**HOW TO COMPLETE THIS TASK**
Images are to be dropped, and the rest of the data reproduced exactly.

Collected data
+++++
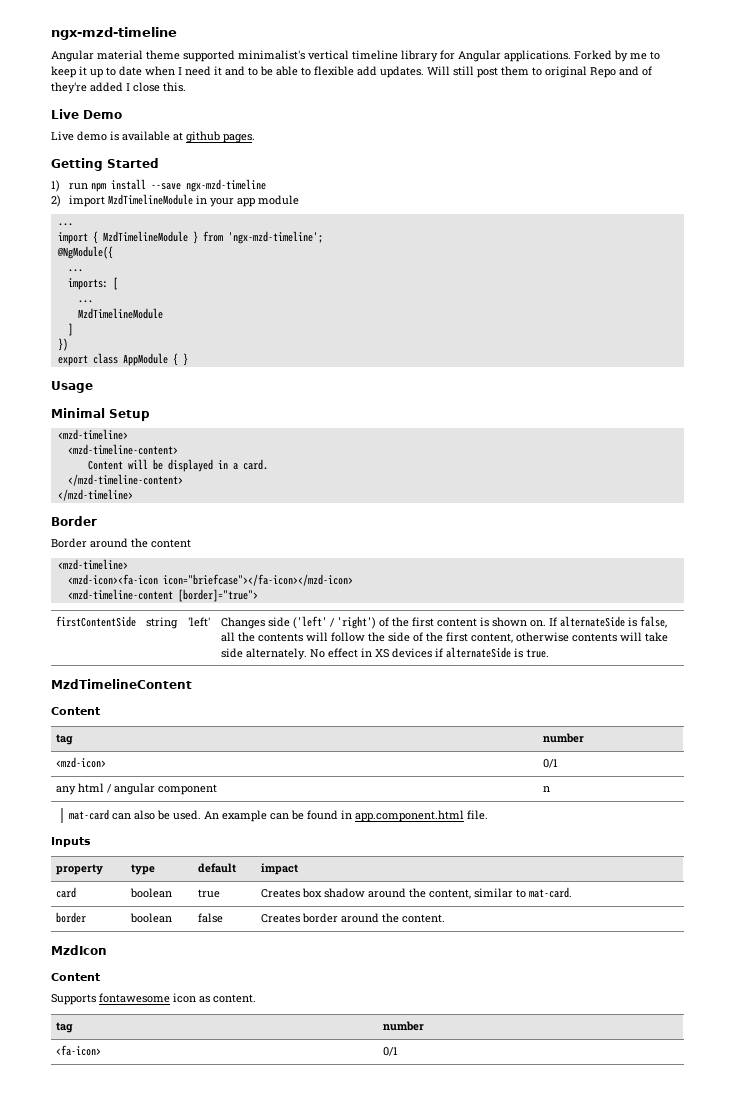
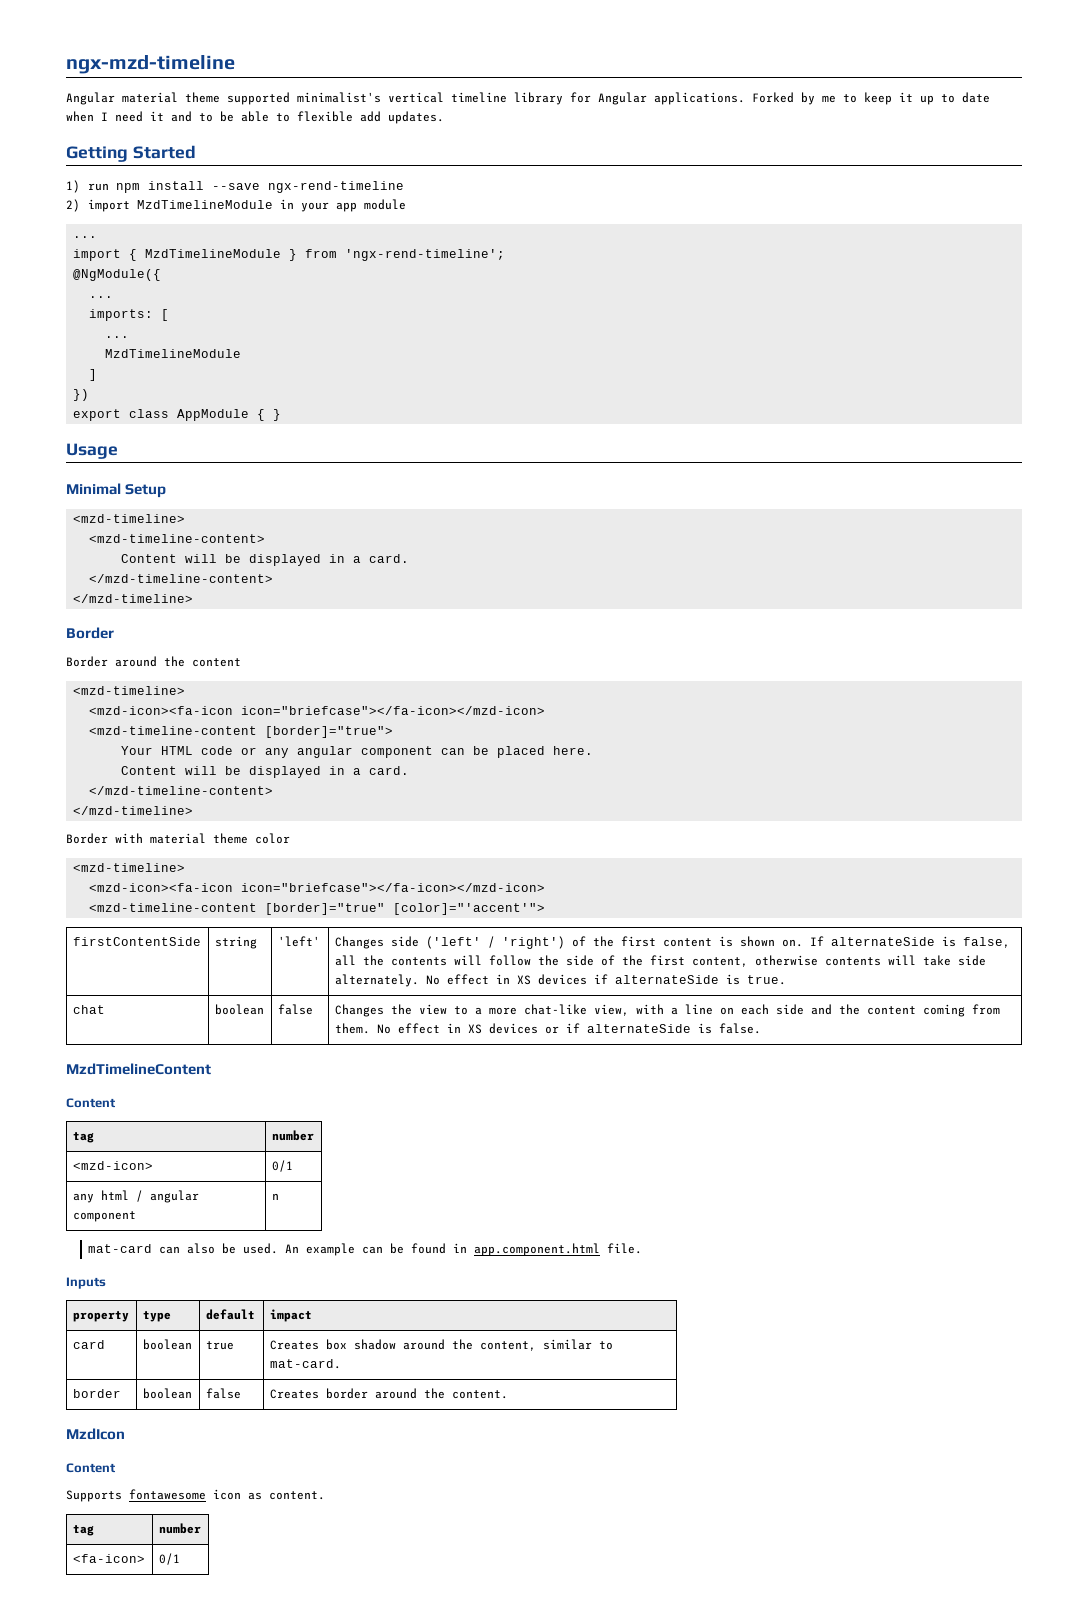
[427,66,652,78] [51,82,186,94] [51,109,122,119] [51,131,255,143] Will still post them to original Repo and of they're added I close this. // Live Demo // Live demo is available at github pages. -> (444, 117) none
[185,179,266,192] ngx-mzd-timeline -> [268,181,405,193] ngx-rend-timeline
[227,231,323,244] 'ngx-mzd-timeline'; -> [345,249,506,261] 'ngx-rend-timeline';
(258, 595) none -> [121,746,594,758] [121,766,410,778] [89,786,274,795] [73,806,194,815] [66,833,290,844] [73,863,186,872] [89,883,546,892] [89,903,546,915] // Your HTML code or any angular component can be placed here. // Content will be displayed in a card. // </mzd-timeline-content> // </mzd-timeline> // Border with material theme color // <mzd-timeline> // <mzd-icon><fa-icon icon="briefcase"></fa-icon></mzd-icon> // <mzd-timeline-content [border]="true" [color]="'accent'">
(549, 653) none -> [72,1005,105,1014] [214,1004,264,1015] [277,1004,313,1015] [334,1004,1000,1017] [334,1023,761,1034] // chat | boolean | false | Changes the view to a more chat-like view, with a line on each side and the content coming from them. No effect in XS devices or if alternateSide is false.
+++++
**RESPONSE BELOW**
[427,66,652,78] [51,82,186,94] [51,109,122,119] [51,131,255,143] Will still post them to original Repo and of they're added I close this. // Live Demo // Live demo is available at github pages. -> (444, 117) none
[185,179,266,192] ngx-mzd-timeline -> [268,181,405,193] ngx-rend-timeline
[227,231,323,244] 'ngx-mzd-timeline'; -> [345,249,506,261] 'ngx-rend-timeline';
(258, 595) none -> [121,746,594,758] [121,766,410,778] [89,786,274,795] [73,806,194,815] [66,833,290,844] [73,863,186,872] [89,883,546,892] [89,903,546,915] // Your HTML code or any angular component can be placed here. // Content will be displayed in a card. // </mzd-timeline-content> // </mzd-timeline> // Border with material theme color // <mzd-timeline> // <mzd-icon><fa-icon icon="briefcase"></fa-icon></mzd-icon> // <mzd-timeline-content [border]="true" [color]="'accent'">
(549, 653) none -> [72,1005,105,1014] [214,1004,264,1015] [277,1004,313,1015] [334,1004,1000,1017] [334,1023,761,1034] // chat | boolean | false | Changes the view to a more chat-like view, with a line on each side and the content coming from them. No effect in XS devices or if alternateSide is false.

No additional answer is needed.